As any grade schooler knows, sometimes somebody's picking on you just because they like you. I initiated a small position in Helios and Matheson Analytics (HMNY) last week, a company that I've been pretty hard on in the past. It's not because I've been secretly crushing on the majority stakeholder of MoviePass. I still think the MoviePass business model has more holes than the plot of Star Wars: The Last Jedi.

However, with the stock retreating sharply in recent months I think the risk-reward ratio is finally realistic. The risks are sky-high, but the rewards -- if Helios and Matheson can overcome the seemingly unsustainable model -- might also be potent. Let's go over the reasons I bought into this volatile stock.

MoviePass signup screen plays up the $9.95 a month value proposition.

Image source: MoviePass.

1. Sell-offs create value

Helios and Matheson turned heads over the summer, acquiring a controlling stake in the fledgling MoviePass service that lets members watch movies at the local multiplex -- no more than one per day -- for a single monthly price. More importantly, the transaction accompanied the announcement that the service would be slashing its monthly subscription rate from as high as $30 to just $9.95. 

The platform took off. MoviePass had just 20,000 accounts at the time of the deal, and back in February it was up to 2 million members. The stock also initially spiked -- a more-than-tenfold gain by the time it peaked at $38.86 in mid-October -- only to give it all back.

Helios and Matheson closed at $2.79 the day before it announced the MoviePass deal. The stock closed yesterday at $2.86. 

The company is worth more than it was the last time that we were at these levels. Helios and Matheson completed a $105 million secondary offering in February. It priced units at $5.50, including warrants exercisable at $6.50. I'm not a fan of dilution, but the stock would have to double from current levels for those investors to be made whole. I'm fine with that.

2. Breadth equals opportunities

Don't underestimate the power of a growing audience. MoviePass CEO Mitch Lowe was at an entertainment finance forum last month, putting out some pretty bold near-term predictions. He sees MoviePass going from 2 million members accounting for 6% of the domestic ticket sales to 5 million members gobbling up 20% of all movie tickets by the end of this year.  

The inner bear in you is going to snicker. You're going to pull up the more than $11 billion in box office receipts generated at stateside theaters last year, and jot down that 20% of that would be more than $2.2 billion. Then you're going to multiply 5 million MoviePass members by $9.95 a month -- knowing that many pay even less than that -- and arrive at less than $600 million in subscription revenue. That's a lot of money for a company to lose, and the reason why Wall Street is souring on the business model and the stock. 
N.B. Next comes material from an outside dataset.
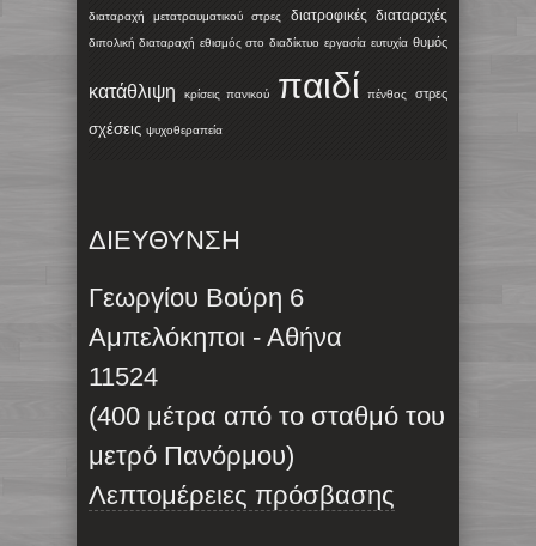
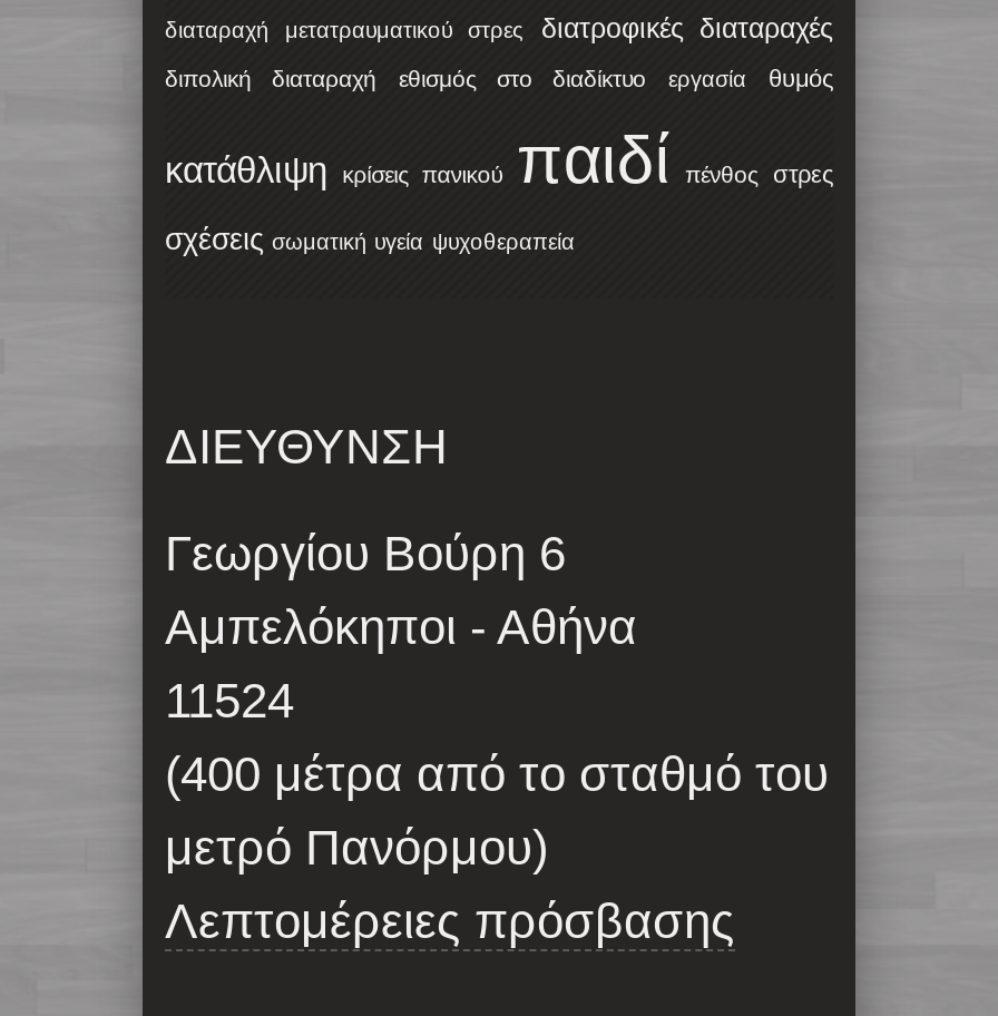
[89,35,448,50] διπολική διαταραχή εθισμός στο διαδίκτυο εργασία ευτυχία θυμός -> [165,66,833,92] διπολική διαταραχή | εθισμός στο διαδίκτυο | εργασία | θυμός
[89,120,223,138] σχέσεις ψυχοθεραπεία -> [165,224,575,257] σχέσεις σωματική υγεία ψυχοθεραπεία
There's another side to that story. Smaller chains are already playing nice with MoviePass, giving them cheaper tickets and/or a cut of the high-margin concessions. When the country's largest multiplex operator failed to play along, MoviePass responded by booting its 10 business multiplexes from the system. 

The bigger it gets, the harder it will be to ignore. We've seen pricing revolutions happen when a disruptor upends a model, and that's just what we're seeing here. MoviePass is already acting like a big fish. It's sponsoring film festivals. It's acquiring distribution rights. It's negotiating and renegotiating deals with exhibitors. MoviePass has also talked about cashing in on the data it's collecting, something that may not be worth enough to subsidize the model (and is a taboo subject these days), but it's one more arrow in its monetization quiver. 

3. Let's make a deal

Three days after I became an investor, Helios and Matheson announced the acquisition of Moviefone. It may be years since you last thought of the original service that provided audio movie times by phone, but it remains a vibrant entertainment platform, with 6 million monthly unique visitors. As MoviePass grows, it won't be a surprise to find it gobbling up other properties where it can attract and retain potential new subscribers. Moviefone came cheap at just $28 million, or a little more than a quarter of what Helios and Matheson raised in its secondary offering two months ago.

There's also the possibility that MoviePass itself gets taken out. Losing money is never a good look, but when you're growing, it's going to attract some suitors. If MoviePass is really accounting for a fifth of all movie ticket sales a year from now, would you be surprised if a media giant, multiplex operator, or online streaming service makes a play here? 

Even if MoviePass remains a swinging single, what happens the day it has millions of more users hooked on the service and it boosts its price to $11.95 or $14.95 a month? This is clearly a speculative stock. However, the upside is there if the crowds, revenue streams, and deals keep coming.